[TASK INPUT — start]

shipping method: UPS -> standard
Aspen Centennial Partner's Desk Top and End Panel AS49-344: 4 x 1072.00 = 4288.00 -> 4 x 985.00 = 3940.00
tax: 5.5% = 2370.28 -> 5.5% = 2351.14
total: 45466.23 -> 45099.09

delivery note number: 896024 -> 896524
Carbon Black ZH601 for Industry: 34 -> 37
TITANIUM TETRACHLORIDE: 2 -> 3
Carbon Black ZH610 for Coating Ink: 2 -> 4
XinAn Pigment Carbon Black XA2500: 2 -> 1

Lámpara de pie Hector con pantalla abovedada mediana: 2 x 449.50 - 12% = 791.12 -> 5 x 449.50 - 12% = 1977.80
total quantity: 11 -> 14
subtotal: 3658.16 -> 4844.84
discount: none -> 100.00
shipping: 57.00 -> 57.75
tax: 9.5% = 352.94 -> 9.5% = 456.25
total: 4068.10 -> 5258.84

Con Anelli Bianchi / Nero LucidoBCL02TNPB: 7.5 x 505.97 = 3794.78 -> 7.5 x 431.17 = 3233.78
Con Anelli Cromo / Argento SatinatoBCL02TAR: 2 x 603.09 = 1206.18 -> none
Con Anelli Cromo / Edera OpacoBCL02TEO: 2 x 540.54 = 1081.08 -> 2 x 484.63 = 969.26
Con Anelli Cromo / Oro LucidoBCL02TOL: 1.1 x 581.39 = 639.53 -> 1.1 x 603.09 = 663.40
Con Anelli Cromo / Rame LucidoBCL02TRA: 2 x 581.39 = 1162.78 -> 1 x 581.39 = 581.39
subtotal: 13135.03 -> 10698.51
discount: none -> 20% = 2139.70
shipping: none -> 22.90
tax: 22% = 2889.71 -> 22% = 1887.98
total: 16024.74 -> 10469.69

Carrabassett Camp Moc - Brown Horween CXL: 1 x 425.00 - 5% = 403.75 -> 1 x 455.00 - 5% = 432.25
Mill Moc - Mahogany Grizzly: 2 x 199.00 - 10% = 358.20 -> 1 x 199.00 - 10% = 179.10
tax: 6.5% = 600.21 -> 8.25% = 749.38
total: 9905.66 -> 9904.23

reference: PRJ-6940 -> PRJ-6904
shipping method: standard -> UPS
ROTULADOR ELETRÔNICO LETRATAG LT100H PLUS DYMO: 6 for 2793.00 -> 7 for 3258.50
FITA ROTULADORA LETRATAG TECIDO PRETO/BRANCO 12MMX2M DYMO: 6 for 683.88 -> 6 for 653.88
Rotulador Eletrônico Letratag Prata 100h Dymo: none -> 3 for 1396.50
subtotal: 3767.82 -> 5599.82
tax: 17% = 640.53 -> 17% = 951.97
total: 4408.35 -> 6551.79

[TASK INPUT — finish]

TASK REQUIREMENTS: If a line of the records contains the word "standard", count it; give only the total.

RESPONSE: 2